Tous ces labels et ces reconnaissances que seules tant d’années ont permis d’obtenir seraient remis en cause par la présence d’éoliennes industrielles.
- Il est noté que les 40 éoliennes qui seraient implantées ne représenteront que 0,5% de la puissance de la centrale de Blaye avec ses 4 réacteurs. Il est faux et incohérent de considérer les éoliennes comme un substitut à la Centrale, même partiel.

- Deux habitants de Saint-Thomas de Conac parlent des impacts négatifs sur l’immobilier et sur le tourisme : une propriété à proximité d’éoliennes industrielles peut perdre 30% ou plus de sa valeur ; d’après une enquête auprès de touristes dans l’Indre, plus de 95% indiquent qu’ils changeraient de destination si les éoliennes étaient visibles à plus de 10kms du lieu d’hébergement.
- Une discussion a lieu sur d’autres solutions en nouvelles énergies ; tous les intervenants reconnaissent l’importance de la recherche dans ce domaine. Un représentant d’ « Action, Environnement, Estuaire », un collectif à St-Fort-sur-Gironde, évoque la biomasse, l’éolien offshore. D’autres formes d’énergies renouvelables sont citées. D’autres intervenants estiment que ce n’est pas aux habitants de Saint-Thomas-de-Cônac de faire des propositions sur la politique énergétique de la France.

- Une habitante de Saint-Thomas de Conac demande à ceux qui sont favorables au projet de parc éolien dans les marais de donner leurs raisons ; des quelques réactions, il semble que ce soit essentiellement par rejet du "nucléaire" que certains aient trouvé le projet encourageant.
- Une touriste belge intervient pour souligner le décor exceptionnel qu’elle a découvert ces derniers jours. Elle supplie l’assemblée d’avoir à cœur sa totale protection.

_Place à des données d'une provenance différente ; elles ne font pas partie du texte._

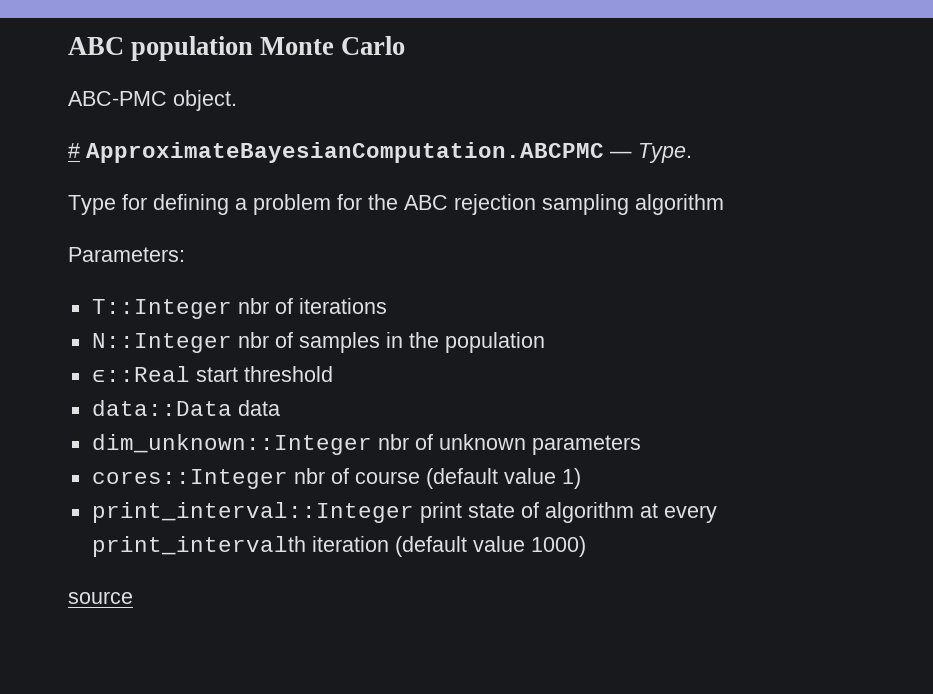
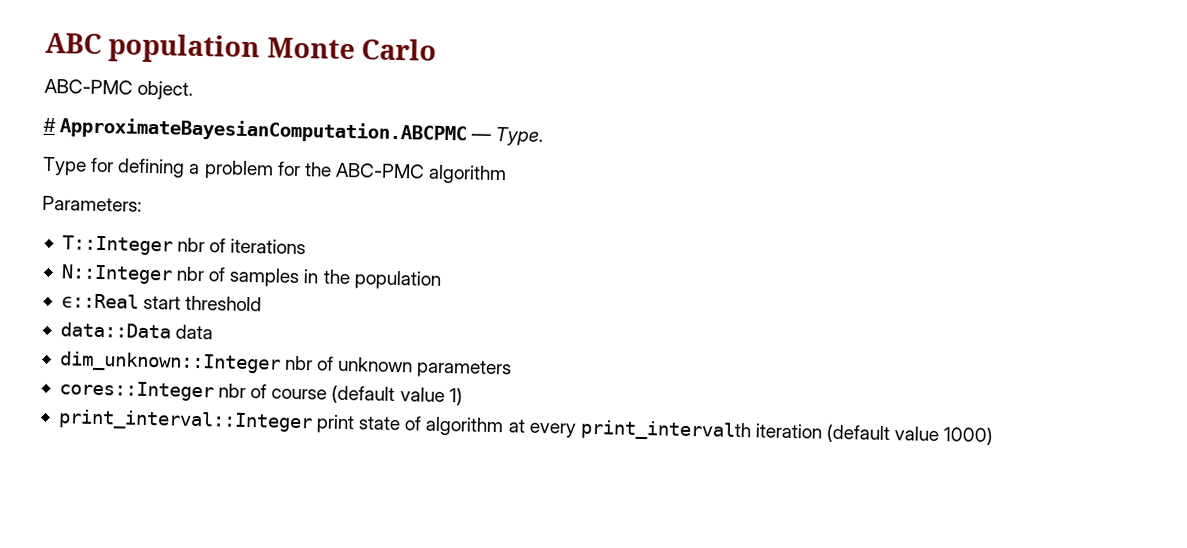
[404,194,629,215] ABC rejection sampling -> [334,162,425,179] ABC-PMC
[68,591,133,604] // source -> (994, 436) none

Le maire remercie les participants et conclut en indiquant qu’une autre réunion sera organisée à la fin de l’année ou en début d’année prochaine en présence d’EDF Energies Nouvelles.

2 commentaires:

Association DDME a dit…

Chère Nicole Bertin. Un grand merci d'avoir ainsi relayé notre compte-rendu, qui a été écrit par un membre saint-thomacais de la DDME (voir http://www.ddme.fr/2018/08/compte-rendu-de-la-reunion-publique-sur.html) et non par un certain J.L. que nous ne connaissons pas.

Association DDME a dit…

Chère Nicole Bertin,
Un grand merci pour ce compte-rendu qui n'a pas été écrit par un certain J.L. mais par un membre du groupe des amis du marais de Saint-Thomas-de-Cônac, pour le site ddme.fr. Une légère "fuite" a valu que d'autres amis reçoivent l'article avant son approbation par tous les membres du groupe et donc avant sa parution sur le site ddme.fr; mais nous en sommes, en fin de compte, ravis, puisque voilà notre compte-rendu également sur votre blog!
Merci également de relayer si bien toutes ces informations sur la vie locale saintongeaise!